» **Exercise materials**:
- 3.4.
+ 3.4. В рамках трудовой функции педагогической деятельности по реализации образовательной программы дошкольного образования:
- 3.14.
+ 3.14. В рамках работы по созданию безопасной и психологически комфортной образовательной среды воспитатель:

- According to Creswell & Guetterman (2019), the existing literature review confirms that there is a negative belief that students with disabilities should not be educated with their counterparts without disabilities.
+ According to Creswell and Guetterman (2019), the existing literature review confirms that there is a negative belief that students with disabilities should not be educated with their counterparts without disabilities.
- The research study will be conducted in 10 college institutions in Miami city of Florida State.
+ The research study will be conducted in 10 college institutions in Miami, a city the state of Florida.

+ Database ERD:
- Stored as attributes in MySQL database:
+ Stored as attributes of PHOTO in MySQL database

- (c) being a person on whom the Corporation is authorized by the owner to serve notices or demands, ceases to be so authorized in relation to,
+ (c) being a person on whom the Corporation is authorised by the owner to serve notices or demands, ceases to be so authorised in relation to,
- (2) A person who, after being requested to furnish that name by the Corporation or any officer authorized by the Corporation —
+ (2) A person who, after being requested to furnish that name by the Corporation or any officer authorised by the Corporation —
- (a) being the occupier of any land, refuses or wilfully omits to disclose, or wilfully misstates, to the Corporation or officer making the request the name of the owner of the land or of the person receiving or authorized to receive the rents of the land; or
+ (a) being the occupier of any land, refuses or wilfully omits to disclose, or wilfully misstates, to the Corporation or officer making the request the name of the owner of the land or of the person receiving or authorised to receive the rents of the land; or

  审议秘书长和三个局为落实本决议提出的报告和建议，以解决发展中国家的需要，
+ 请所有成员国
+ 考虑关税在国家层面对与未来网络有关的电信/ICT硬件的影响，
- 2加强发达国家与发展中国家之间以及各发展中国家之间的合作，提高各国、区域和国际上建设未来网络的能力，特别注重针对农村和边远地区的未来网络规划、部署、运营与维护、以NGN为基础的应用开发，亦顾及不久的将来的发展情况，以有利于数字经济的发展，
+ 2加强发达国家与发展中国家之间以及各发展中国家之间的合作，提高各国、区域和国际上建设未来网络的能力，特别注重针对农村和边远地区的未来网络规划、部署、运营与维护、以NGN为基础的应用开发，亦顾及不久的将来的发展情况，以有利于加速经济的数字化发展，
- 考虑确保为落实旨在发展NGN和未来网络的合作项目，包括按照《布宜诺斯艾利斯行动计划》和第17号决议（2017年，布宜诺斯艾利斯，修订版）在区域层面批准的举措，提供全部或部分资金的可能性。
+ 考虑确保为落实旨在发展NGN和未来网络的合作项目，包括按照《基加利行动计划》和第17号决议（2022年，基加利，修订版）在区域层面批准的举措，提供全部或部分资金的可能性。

» **Problem description**:
Write out every line from the records above, word for word.

» **Solution for this task**:
- 3.4.
+ 3.4. В рамках трудовой функции педагогической деятельности по реализации образовательной программы дошкольного образования:
- 3.14.
+ 3.14. В рамках работы по созданию безопасной и психологически комфортной образовательной среды воспитатель:

- According to Creswell & Guetterman (2019), the existing literature review confirms that there is a negative belief that students with disabilities should not be educated with their counterparts without disabilities.
+ According to Creswell and Guetterman (2019), the existing literature review confirms that there is a negative belief that students with disabilities should not be educated with their counterparts without disabilities.
- The research study will be conducted in 10 college institutions in Miami city of Florida State.
+ The research study will be conducted in 10 college institutions in Miami, a city the state of Florida.

+ Database ERD:
- Stored as attributes in MySQL database:
+ Stored as attributes of PHOTO in MySQL database

- (c) being a person on whom the Corporation is authorized by the owner to serve notices or demands, ceases to be so authorized in relation to,
+ (c) being a person on whom the Corporation is authorised by the owner to serve notices or demands, ceases to be so authorised in relation to,
- (2) A person who, after being requested to furnish that name by the Corporation or any officer authorized by the Corporation —
+ (2) A person who, after being requested to furnish that name by the Corporation or any officer authorised by the Corporation —
- (a) being the occupier of any land, refuses or wilfully omits to disclose, or wilfully misstates, to the Corporation or officer making the request the name of the owner of the land or of the person receiving or authorized to receive the rents of the land; or
+ (a) being the occupier of any land, refuses or wilfully omits to disclose, or wilfully misstates, to the Corporation or officer making the request the name of the owner of the land or of the person receiving or authorised to receive the rents of the land; or

  审议秘书长和三个局为落实本决议提出的报告和建议，以解决发展中国家的需要，
+ 请所有成员国
+ 考虑关税在国家层面对与未来网络有关的电信/ICT硬件的影响，
- 2加强发达国家与发展中国家之间以及各发展中国家之间的合作，提高各国、区域和国际上建设未来网络的能力，特别注重针对农村和边远地区的未来网络规划、部署、运营与维护、以NGN为基础的应用开发，亦顾及不久的将来的发展情况，以有利于数字经济的发展，
+ 2加强发达国家与发展中国家之间以及各发展中国家之间的合作，提高各国、区域和国际上建设未来网络的能力，特别注重针对农村和边远地区的未来网络规划、部署、运营与维护、以NGN为基础的应用开发，亦顾及不久的将来的发展情况，以有利于加速经济的数字化发展，
- 考虑确保为落实旨在发展NGN和未来网络的合作项目，包括按照《布宜诺斯艾利斯行动计划》和第17号决议（2017年，布宜诺斯艾利斯，修订版）在区域层面批准的举措，提供全部或部分资金的可能性。
+ 考虑确保为落实旨在发展NGN和未来网络的合作项目，包括按照《基加利行动计划》和第17号决议（2022年，基加利，修订版）在区域层面批准的举措，提供全部或部分资金的可能性。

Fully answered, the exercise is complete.